Task directions = When you find the word "startY" in a line of the entries, please copy the whole line.

(Stored entries)
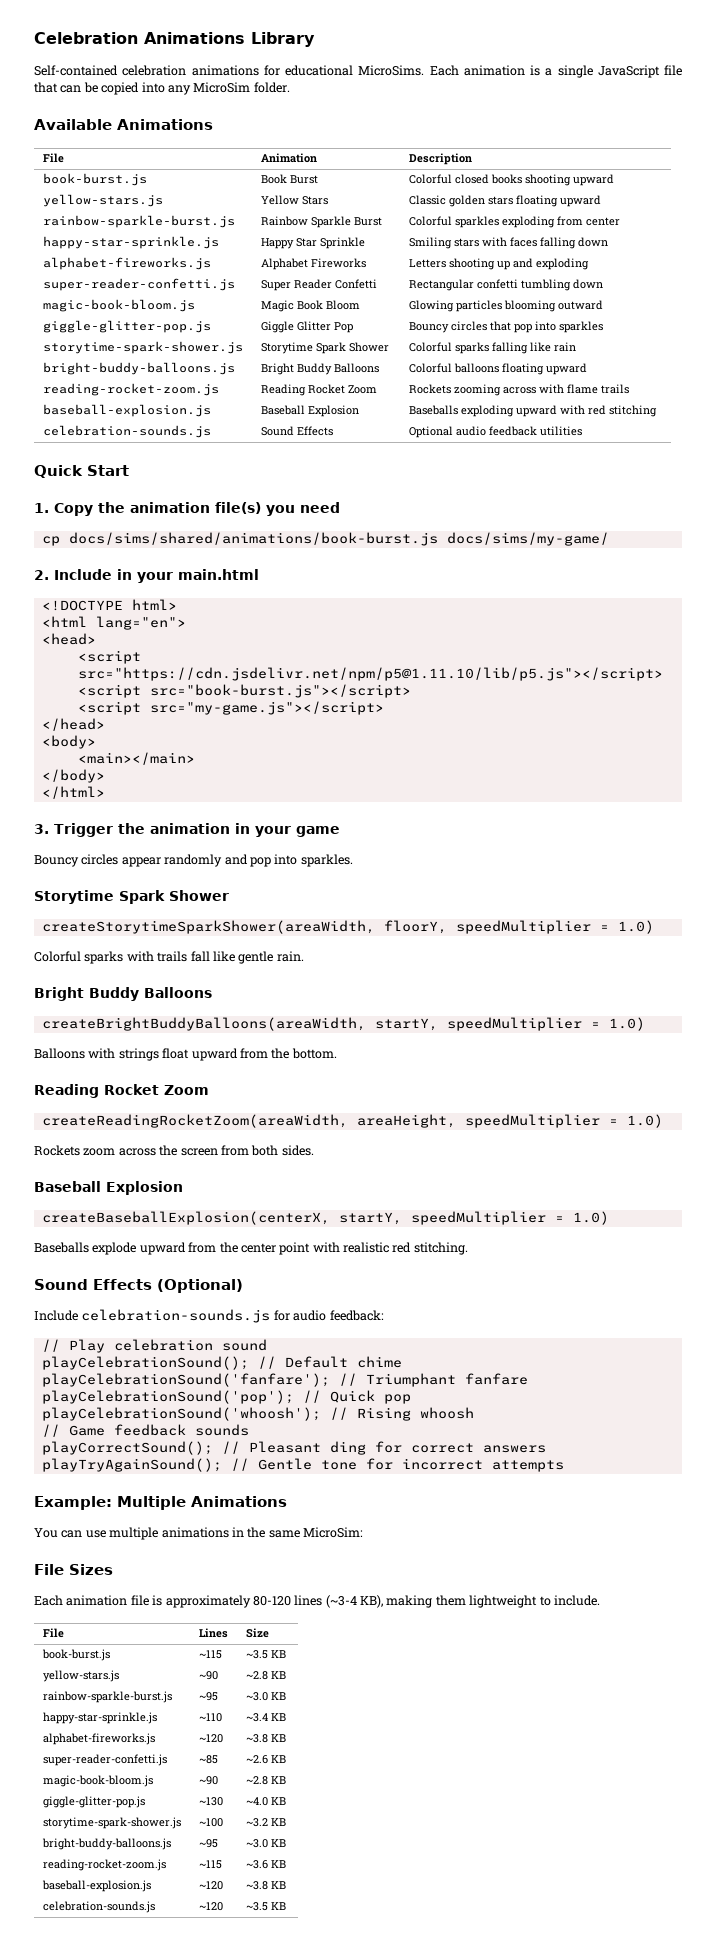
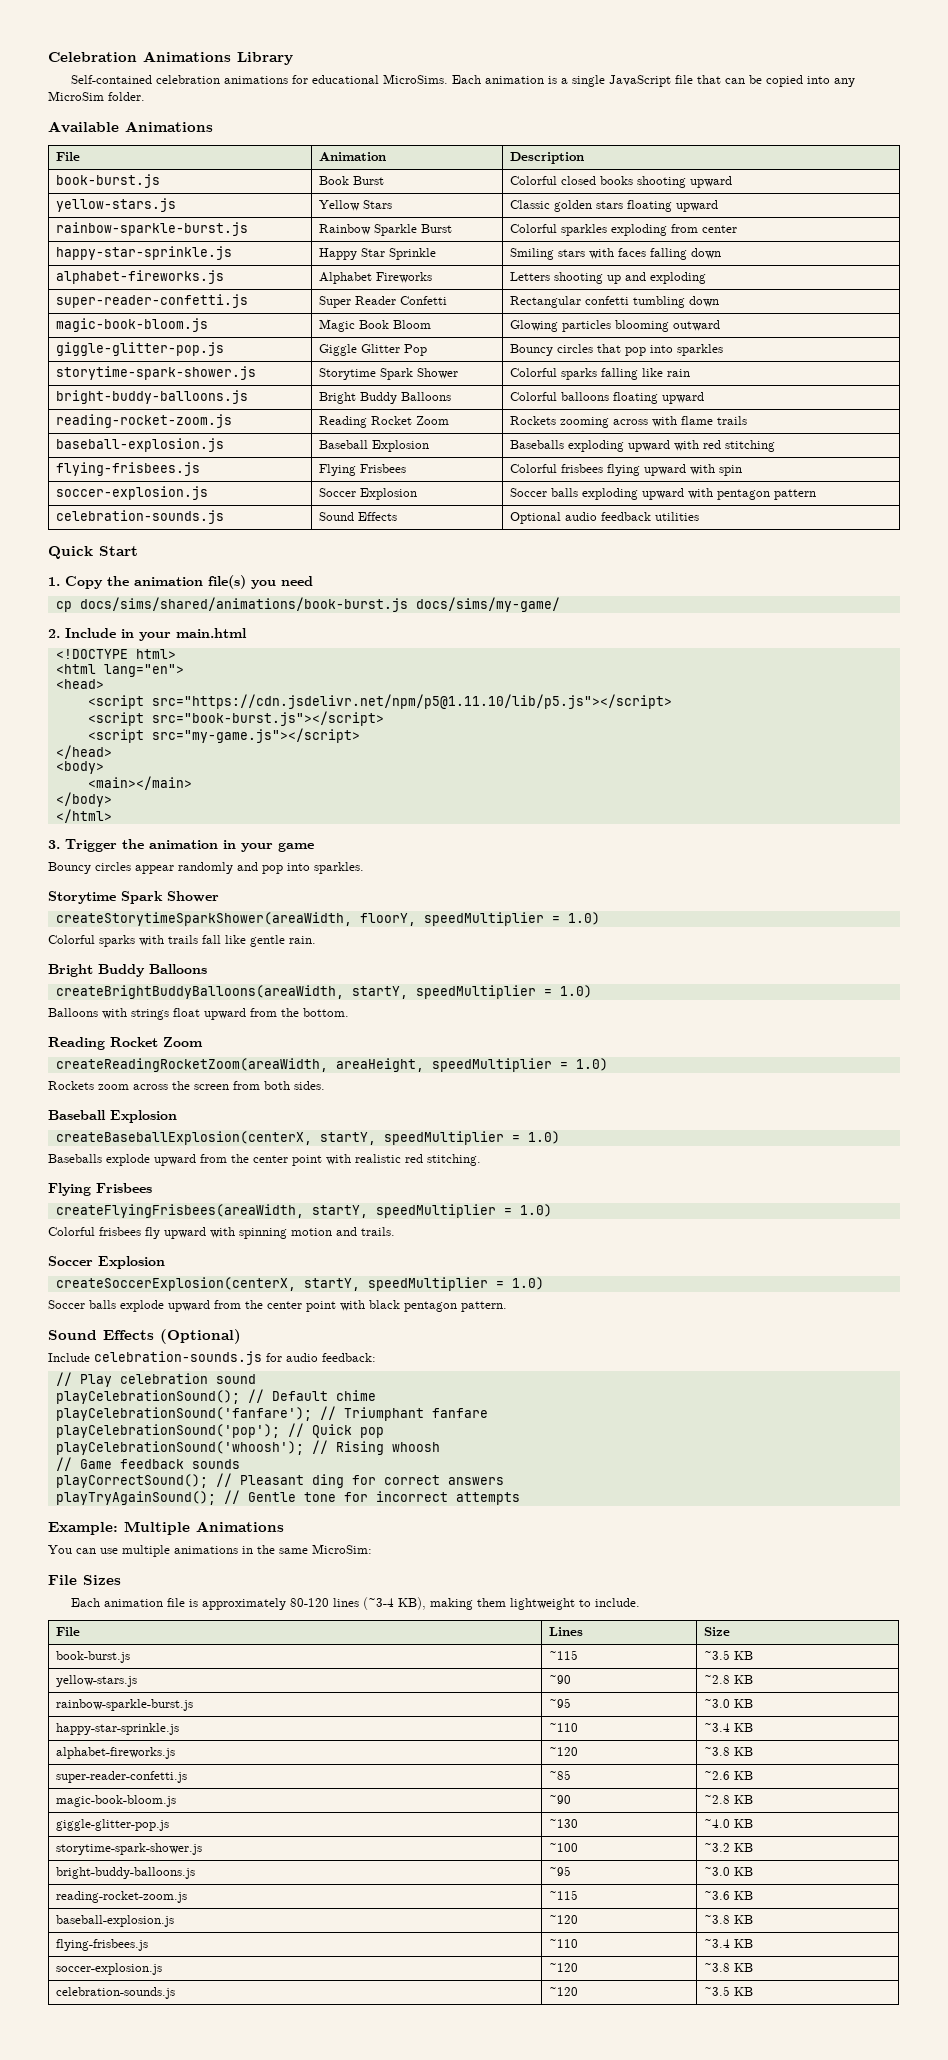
+ flying-frisbees.js | Flying Frisbees | Colorful frisbees flying upward with spin
+ soccer-explosion.js | Soccer Explosion | Soccer balls exploding upward with pentagon pattern
  Baseballs explode upward from the center point with realistic red stitching.
+ Flying Frisbees
+ createFlyingFrisbees(areaWidth, startY, speedMultiplier = 1.0)
+ Colorful frisbees fly upward with spinning motion and trails.
+ Soccer Explosion
+ createSoccerExplosion(centerX, startY, speedMultiplier = 1.0)
+ Soccer balls explode upward from the center point with black pentagon pattern.
+ flying-frisbees.js | ~110 | ~3.4 KB
+ soccer-explosion.js | ~120 | ~3.8 KB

Task response =
+ createFlyingFrisbees(areaWidth, startY, speedMultiplier = 1.0)
+ createSoccerExplosion(centerX, startY, speedMultiplier = 1.0)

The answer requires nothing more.